Church of the Good Shepherd
ClosedHenrietta (Ballantyne Bridge), Monroe County
Church of the Good Shepherd was established in 1911 in Ballantyne Bridge, a hamlet in the Town of Henrietta south of Rochester. The parish was founded to serve the rural Catholic farming families scattered across southern Monroe County, at a time when Henrietta was still open farmland dotted with small settlements.
Monsignor Thomas F. Connors served as the founding pastor, and a modest church was constructed the same year the parish was established. Father Victor J. Hurley provided two decades of stability during his pastorate from 1919 to 1939, guiding the parish through the prosperous 1920s and the difficult Depression years.
Father George Vogt served the longest pastorate in the parish's history, leading Good Shepherd for 26 years from 1946 to 1972. His tenure coincided with Henrietta's transformation from rural farmland to suburban community, as families moved south from Rochester seeking affordable homes and good schools.
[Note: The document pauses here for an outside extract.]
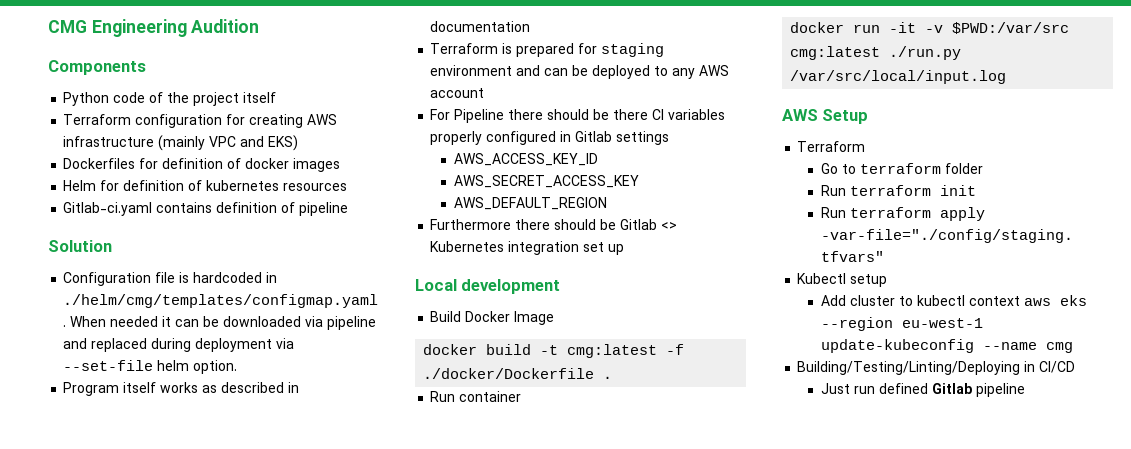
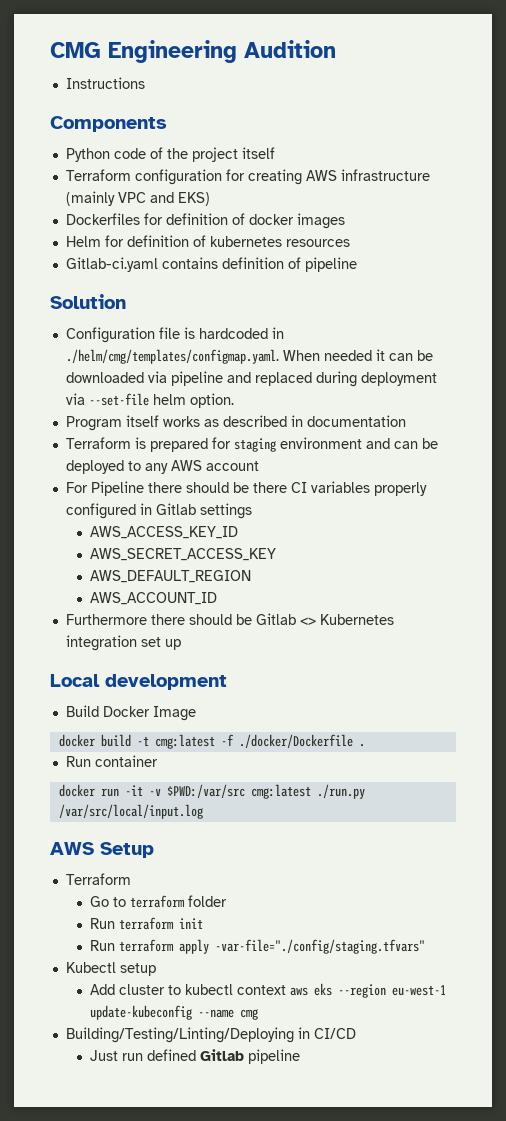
(260, 26) none -> [65,77,145,89] // Instructions
(607, 203) none -> [89,592,217,605] // AWS_ACCOUNT_ID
In later years, Good Shepherd experimented with co-pastorates and lay pastoral administrators—a model that became more common in the Diocese of Rochester as the number of ordained priests declined. The parish was served by several women administrators, including Susan Reed, Nancy DeRycke, Barbara Swiecki, and Sister Sheila Stevenson, RSM. The parish closed on October 21, 2019, after more than a century of service to the Henrietta community.